Would you please output the lines from the one holding "- schedulingRequestID-BFR-SCell" to the end of the entries, exactly and with no others?

Collection entries:
|---|

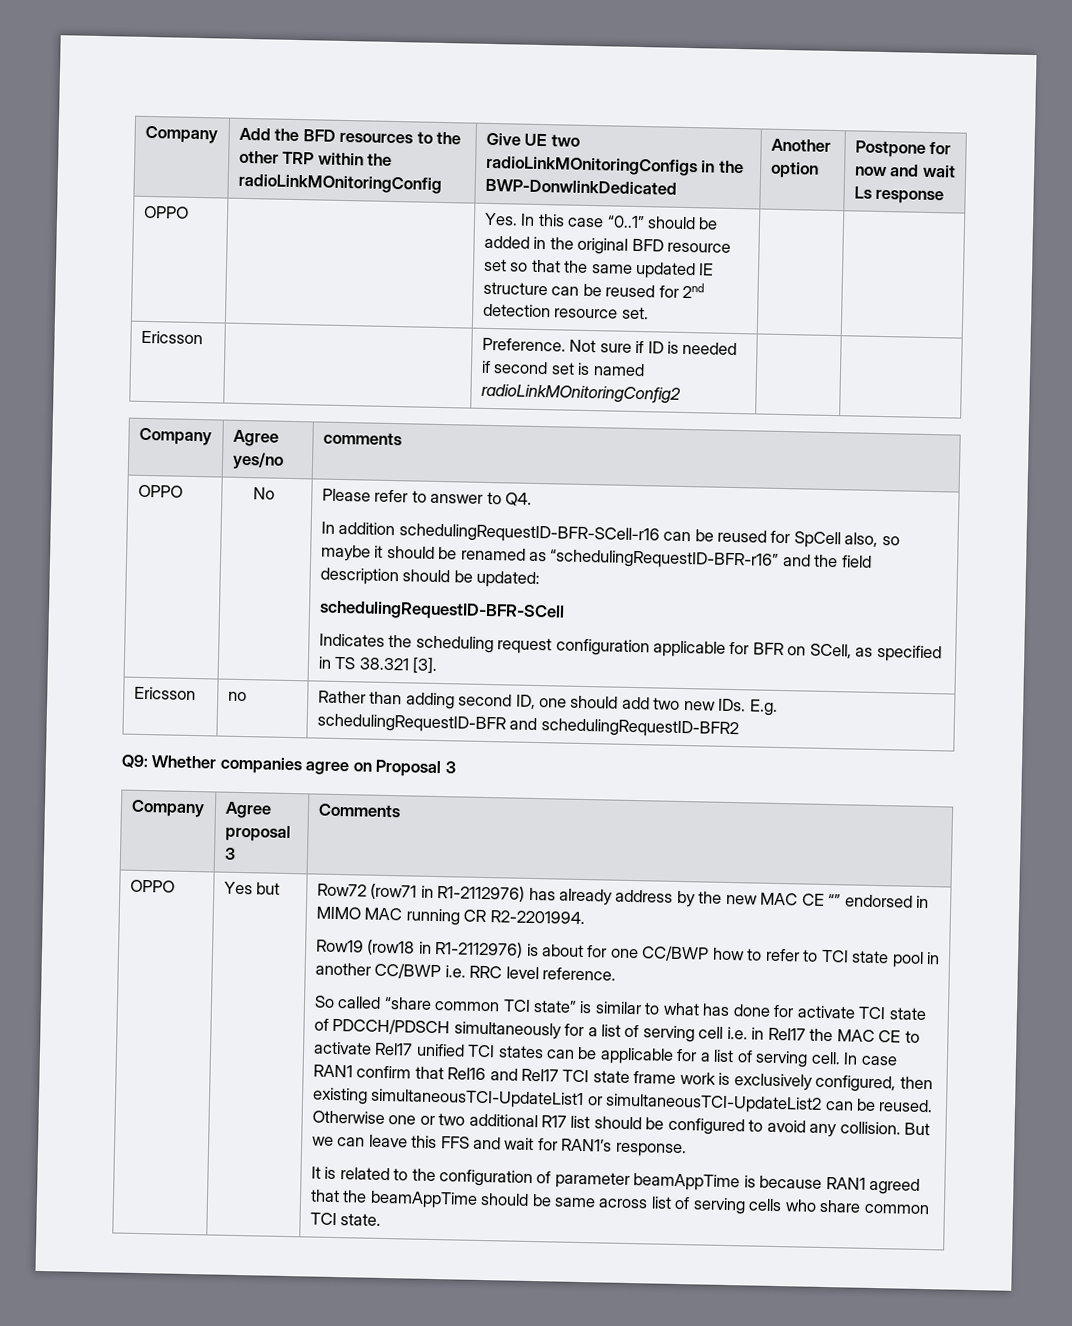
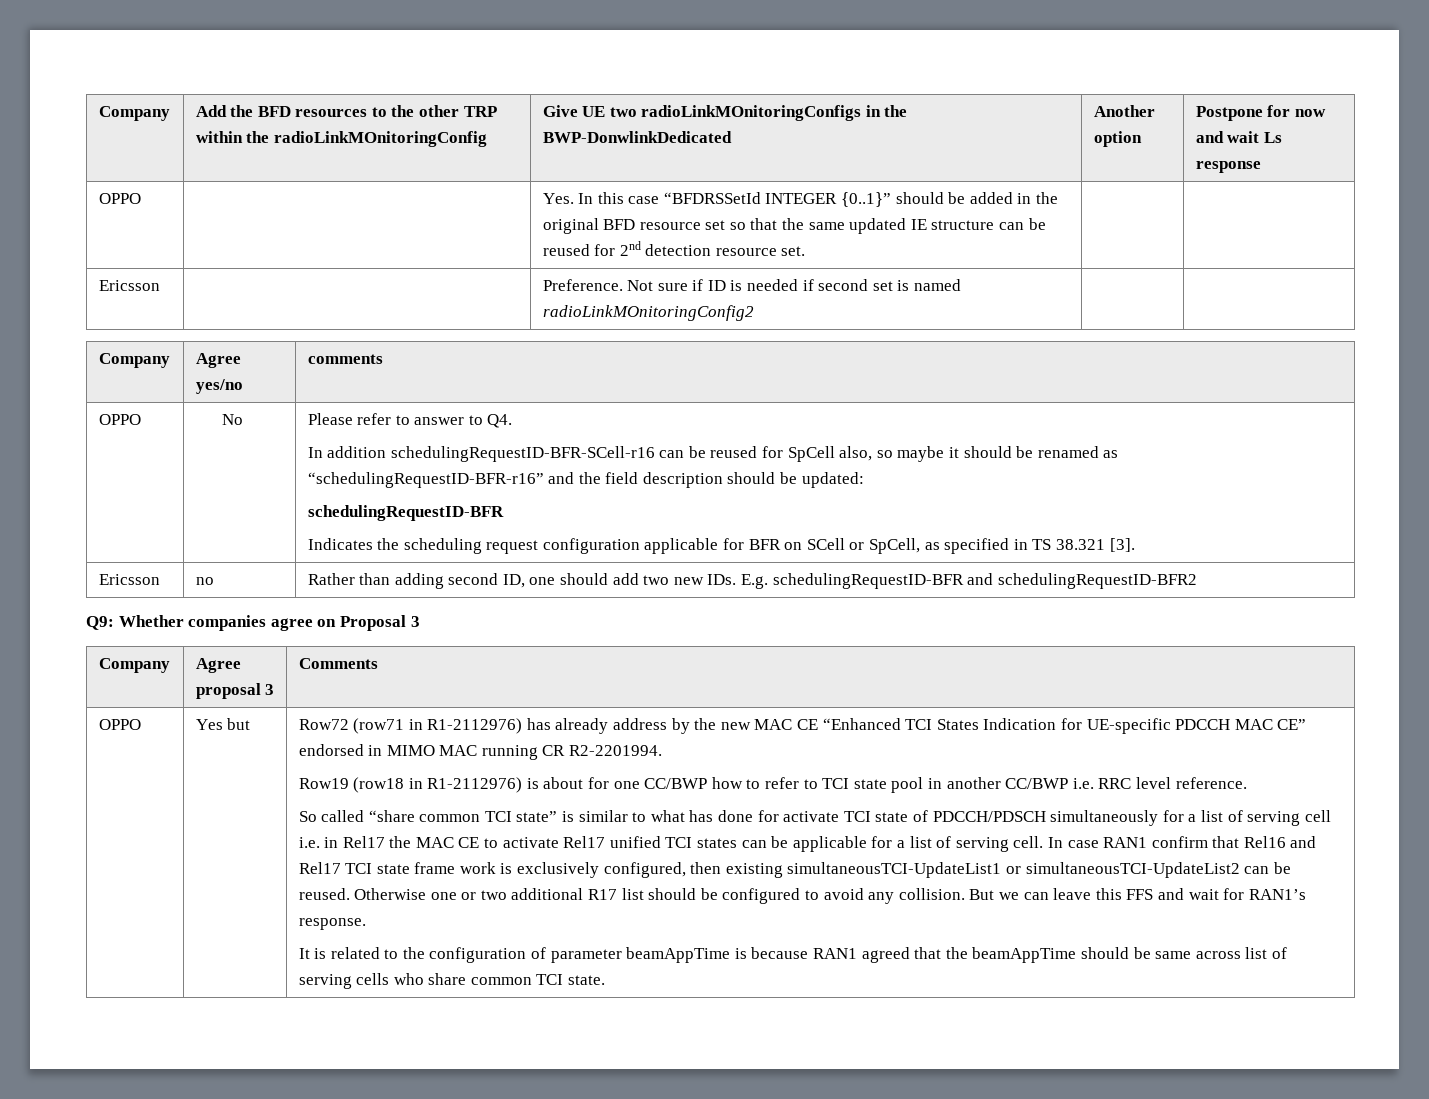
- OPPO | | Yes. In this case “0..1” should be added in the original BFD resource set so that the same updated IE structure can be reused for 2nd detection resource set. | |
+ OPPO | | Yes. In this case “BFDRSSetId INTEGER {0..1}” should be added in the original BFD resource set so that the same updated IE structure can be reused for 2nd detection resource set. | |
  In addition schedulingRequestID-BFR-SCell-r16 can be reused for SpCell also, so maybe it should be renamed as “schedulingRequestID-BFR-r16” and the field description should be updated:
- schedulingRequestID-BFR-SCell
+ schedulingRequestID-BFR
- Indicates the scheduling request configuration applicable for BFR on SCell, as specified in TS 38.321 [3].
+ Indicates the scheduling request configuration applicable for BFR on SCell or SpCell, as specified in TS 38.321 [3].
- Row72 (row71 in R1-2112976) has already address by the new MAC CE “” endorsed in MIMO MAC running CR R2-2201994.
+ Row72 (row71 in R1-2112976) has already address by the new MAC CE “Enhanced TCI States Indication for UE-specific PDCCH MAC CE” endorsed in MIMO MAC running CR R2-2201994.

|---|

◆ ANSWER FOR THE TASK
- schedulingRequestID-BFR-SCell
+ schedulingRequestID-BFR
- Indicates the scheduling request configuration applicable for BFR on SCell, as specified in TS 38.321 [3].
+ Indicates the scheduling request configuration applicable for BFR on SCell or SpCell, as specified in TS 38.321 [3].
- Row72 (row71 in R1-2112976) has already address by the new MAC CE “” endorsed in MIMO MAC running CR R2-2201994.
+ Row72 (row71 in R1-2112976) has already address by the new MAC CE “Enhanced TCI States Indication for UE-specific PDCCH MAC CE” endorsed in MIMO MAC running CR R2-2201994.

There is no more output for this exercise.